(Change detection data)
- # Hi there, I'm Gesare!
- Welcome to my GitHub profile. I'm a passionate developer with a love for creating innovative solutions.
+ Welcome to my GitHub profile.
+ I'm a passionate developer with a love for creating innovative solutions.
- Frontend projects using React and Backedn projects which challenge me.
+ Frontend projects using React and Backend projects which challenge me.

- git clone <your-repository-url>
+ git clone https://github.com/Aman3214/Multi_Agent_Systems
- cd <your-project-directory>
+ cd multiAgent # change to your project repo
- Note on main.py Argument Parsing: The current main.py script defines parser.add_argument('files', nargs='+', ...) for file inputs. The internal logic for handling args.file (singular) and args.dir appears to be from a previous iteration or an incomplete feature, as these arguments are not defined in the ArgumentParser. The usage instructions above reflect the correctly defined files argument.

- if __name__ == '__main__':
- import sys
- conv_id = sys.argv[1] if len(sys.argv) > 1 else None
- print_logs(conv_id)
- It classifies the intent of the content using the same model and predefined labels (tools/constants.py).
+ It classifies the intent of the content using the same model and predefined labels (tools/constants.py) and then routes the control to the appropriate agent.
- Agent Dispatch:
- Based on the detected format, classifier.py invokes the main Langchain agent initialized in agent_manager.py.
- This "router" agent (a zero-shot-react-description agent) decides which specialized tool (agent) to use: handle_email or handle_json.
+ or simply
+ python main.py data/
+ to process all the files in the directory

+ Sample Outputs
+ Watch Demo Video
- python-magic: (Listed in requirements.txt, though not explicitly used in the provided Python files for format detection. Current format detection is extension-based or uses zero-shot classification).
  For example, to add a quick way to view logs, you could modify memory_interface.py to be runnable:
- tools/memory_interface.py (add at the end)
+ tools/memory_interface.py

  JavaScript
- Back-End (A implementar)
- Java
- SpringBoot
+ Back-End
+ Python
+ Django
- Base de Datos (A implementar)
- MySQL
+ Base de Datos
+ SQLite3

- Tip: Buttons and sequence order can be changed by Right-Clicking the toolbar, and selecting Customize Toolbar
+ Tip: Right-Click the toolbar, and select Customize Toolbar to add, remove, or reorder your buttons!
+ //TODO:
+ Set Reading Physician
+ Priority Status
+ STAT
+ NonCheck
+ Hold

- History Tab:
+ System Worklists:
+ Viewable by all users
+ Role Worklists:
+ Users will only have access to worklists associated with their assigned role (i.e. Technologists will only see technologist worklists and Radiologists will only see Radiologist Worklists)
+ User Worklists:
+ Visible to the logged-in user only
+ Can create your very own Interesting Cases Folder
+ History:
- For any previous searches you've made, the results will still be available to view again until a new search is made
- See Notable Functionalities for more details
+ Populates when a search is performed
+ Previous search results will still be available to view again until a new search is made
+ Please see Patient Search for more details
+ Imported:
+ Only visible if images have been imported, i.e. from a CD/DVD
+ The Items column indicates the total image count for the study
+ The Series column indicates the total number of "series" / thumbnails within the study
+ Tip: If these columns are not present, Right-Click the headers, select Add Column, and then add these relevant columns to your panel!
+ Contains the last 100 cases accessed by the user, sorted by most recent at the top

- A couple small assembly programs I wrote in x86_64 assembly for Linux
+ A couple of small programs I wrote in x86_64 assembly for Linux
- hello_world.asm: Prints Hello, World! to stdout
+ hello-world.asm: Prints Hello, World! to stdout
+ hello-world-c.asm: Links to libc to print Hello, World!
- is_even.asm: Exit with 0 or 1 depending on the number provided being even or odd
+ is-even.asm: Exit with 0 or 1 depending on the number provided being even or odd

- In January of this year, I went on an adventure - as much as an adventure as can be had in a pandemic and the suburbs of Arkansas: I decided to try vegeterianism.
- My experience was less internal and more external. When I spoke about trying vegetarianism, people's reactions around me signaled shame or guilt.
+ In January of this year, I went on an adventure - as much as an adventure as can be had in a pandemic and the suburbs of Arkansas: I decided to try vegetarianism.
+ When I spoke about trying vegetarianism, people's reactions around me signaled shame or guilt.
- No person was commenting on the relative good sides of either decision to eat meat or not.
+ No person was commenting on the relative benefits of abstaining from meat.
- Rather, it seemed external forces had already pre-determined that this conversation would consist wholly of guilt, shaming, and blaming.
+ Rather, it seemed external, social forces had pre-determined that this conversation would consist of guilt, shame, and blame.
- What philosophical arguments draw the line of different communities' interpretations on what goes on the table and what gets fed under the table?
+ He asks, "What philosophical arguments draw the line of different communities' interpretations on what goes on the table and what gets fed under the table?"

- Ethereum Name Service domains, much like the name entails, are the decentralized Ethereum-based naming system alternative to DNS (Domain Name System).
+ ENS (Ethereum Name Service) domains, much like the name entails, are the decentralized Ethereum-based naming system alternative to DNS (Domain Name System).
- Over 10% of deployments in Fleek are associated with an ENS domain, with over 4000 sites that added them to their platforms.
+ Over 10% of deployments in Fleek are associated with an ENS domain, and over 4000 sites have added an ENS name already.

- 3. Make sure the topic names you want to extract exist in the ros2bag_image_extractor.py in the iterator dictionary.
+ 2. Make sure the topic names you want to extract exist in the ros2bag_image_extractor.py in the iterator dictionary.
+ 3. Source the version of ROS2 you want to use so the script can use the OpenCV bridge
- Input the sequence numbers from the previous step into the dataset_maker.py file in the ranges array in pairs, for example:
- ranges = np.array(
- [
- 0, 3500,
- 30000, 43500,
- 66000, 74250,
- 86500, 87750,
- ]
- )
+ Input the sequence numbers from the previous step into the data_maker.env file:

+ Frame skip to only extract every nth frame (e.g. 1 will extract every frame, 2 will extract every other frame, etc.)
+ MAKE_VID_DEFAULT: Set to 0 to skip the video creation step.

Task statement:
Every entry in the data should be returned exactly.

Result below:
- # Hi there, I'm Gesare!
- Welcome to my GitHub profile. I'm a passionate developer with a love for creating innovative solutions.
+ Welcome to my GitHub profile.
+ I'm a passionate developer with a love for creating innovative solutions.
- Frontend projects using React and Backedn projects which challenge me.
+ Frontend projects using React and Backend projects which challenge me.

- git clone <your-repository-url>
+ git clone https://github.com/Aman3214/Multi_Agent_Systems
- cd <your-project-directory>
+ cd multiAgent # change to your project repo
- Note on main.py Argument Parsing: The current main.py script defines parser.add_argument('files', nargs='+', ...) for file inputs. The internal logic for handling args.file (singular) and args.dir appears to be from a previous iteration or an incomplete feature, as these arguments are not defined in the ArgumentParser. The usage instructions above reflect the correctly defined files argument.

- if __name__ == '__main__':
- import sys
- conv_id = sys.argv[1] if len(sys.argv) > 1 else None
- print_logs(conv_id)
- It classifies the intent of the content using the same model and predefined labels (tools/constants.py).
+ It classifies the intent of the content using the same model and predefined labels (tools/constants.py) and then routes the control to the appropriate agent.
- Agent Dispatch:
- Based on the detected format, classifier.py invokes the main Langchain agent initialized in agent_manager.py.
- This "router" agent (a zero-shot-react-description agent) decides which specialized tool (agent) to use: handle_email or handle_json.
+ or simply
+ python main.py data/
+ to process all the files in the directory

+ Sample Outputs
+ Watch Demo Video
- python-magic: (Listed in requirements.txt, though not explicitly used in the provided Python files for format detection. Current format detection is extension-based or uses zero-shot classification).
  For example, to add a quick way to view logs, you could modify memory_interface.py to be runnable:
- tools/memory_interface.py (add at the end)
+ tools/memory_interface.py

  JavaScript
- Back-End (A implementar)
- Java
- SpringBoot
+ Back-End
+ Python
+ Django
- Base de Datos (A implementar)
- MySQL
+ Base de Datos
+ SQLite3

- Tip: Buttons and sequence order can be changed by Right-Clicking the toolbar, and selecting Customize Toolbar
+ Tip: Right-Click the toolbar, and select Customize Toolbar to add, remove, or reorder your buttons!
+ //TODO:
+ Set Reading Physician
+ Priority Status
+ STAT
+ NonCheck
+ Hold

- History Tab:
+ System Worklists:
+ Viewable by all users
+ Role Worklists:
+ Users will only have access to worklists associated with their assigned role (i.e. Technologists will only see technologist worklists and Radiologists will only see Radiologist Worklists)
+ User Worklists:
+ Visible to the logged-in user only
+ Can create your very own Interesting Cases Folder
+ History:
- For any previous searches you've made, the results will still be available to view again until a new search is made
- See Notable Functionalities for more details
+ Populates when a search is performed
+ Previous search results will still be available to view again until a new search is made
+ Please see Patient Search for more details
+ Imported:
+ Only visible if images have been imported, i.e. from a CD/DVD
+ The Items column indicates the total image count for the study
+ The Series column indicates the total number of "series" / thumbnails within the study
+ Tip: If these columns are not present, Right-Click the headers, select Add Column, and then add these relevant columns to your panel!
+ Contains the last 100 cases accessed by the user, sorted by most recent at the top

- A couple small assembly programs I wrote in x86_64 assembly for Linux
+ A couple of small programs I wrote in x86_64 assembly for Linux
- hello_world.asm: Prints Hello, World! to stdout
+ hello-world.asm: Prints Hello, World! to stdout
+ hello-world-c.asm: Links to libc to print Hello, World!
- is_even.asm: Exit with 0 or 1 depending on the number provided being even or odd
+ is-even.asm: Exit with 0 or 1 depending on the number provided being even or odd

- In January of this year, I went on an adventure - as much as an adventure as can be had in a pandemic and the suburbs of Arkansas: I decided to try vegeterianism.
- My experience was less internal and more external. When I spoke about trying vegetarianism, people's reactions around me signaled shame or guilt.
+ In January of this year, I went on an adventure - as much as an adventure as can be had in a pandemic and the suburbs of Arkansas: I decided to try vegetarianism.
+ When I spoke about trying vegetarianism, people's reactions around me signaled shame or guilt.
- No person was commenting on the relative good sides of either decision to eat meat or not.
+ No person was commenting on the relative benefits of abstaining from meat.
- Rather, it seemed external forces had already pre-determined that this conversation would consist wholly of guilt, shaming, and blaming.
+ Rather, it seemed external, social forces had pre-determined that this conversation would consist of guilt, shame, and blame.
- What philosophical arguments draw the line of different communities' interpretations on what goes on the table and what gets fed under the table?
+ He asks, "What philosophical arguments draw the line of different communities' interpretations on what goes on the table and what gets fed under the table?"

- Ethereum Name Service domains, much like the name entails, are the decentralized Ethereum-based naming system alternative to DNS (Domain Name System).
+ ENS (Ethereum Name Service) domains, much like the name entails, are the decentralized Ethereum-based naming system alternative to DNS (Domain Name System).
- Over 10% of deployments in Fleek are associated with an ENS domain, with over 4000 sites that added them to their platforms.
+ Over 10% of deployments in Fleek are associated with an ENS domain, and over 4000 sites have added an ENS name already.

- 3. Make sure the topic names you want to extract exist in the ros2bag_image_extractor.py in the iterator dictionary.
+ 2. Make sure the topic names you want to extract exist in the ros2bag_image_extractor.py in the iterator dictionary.
+ 3. Source the version of ROS2 you want to use so the script can use the OpenCV bridge
- Input the sequence numbers from the previous step into the dataset_maker.py file in the ranges array in pairs, for example:
- ranges = np.array(
- [
- 0, 3500,
- 30000, 43500,
- 66000, 74250,
- 86500, 87750,
- ]
- )
+ Input the sequence numbers from the previous step into the data_maker.env file:

+ Frame skip to only extract every nth frame (e.g. 1 will extract every frame, 2 will extract every other frame, etc.)
+ MAKE_VID_DEFAULT: Set to 0 to skip the video creation step.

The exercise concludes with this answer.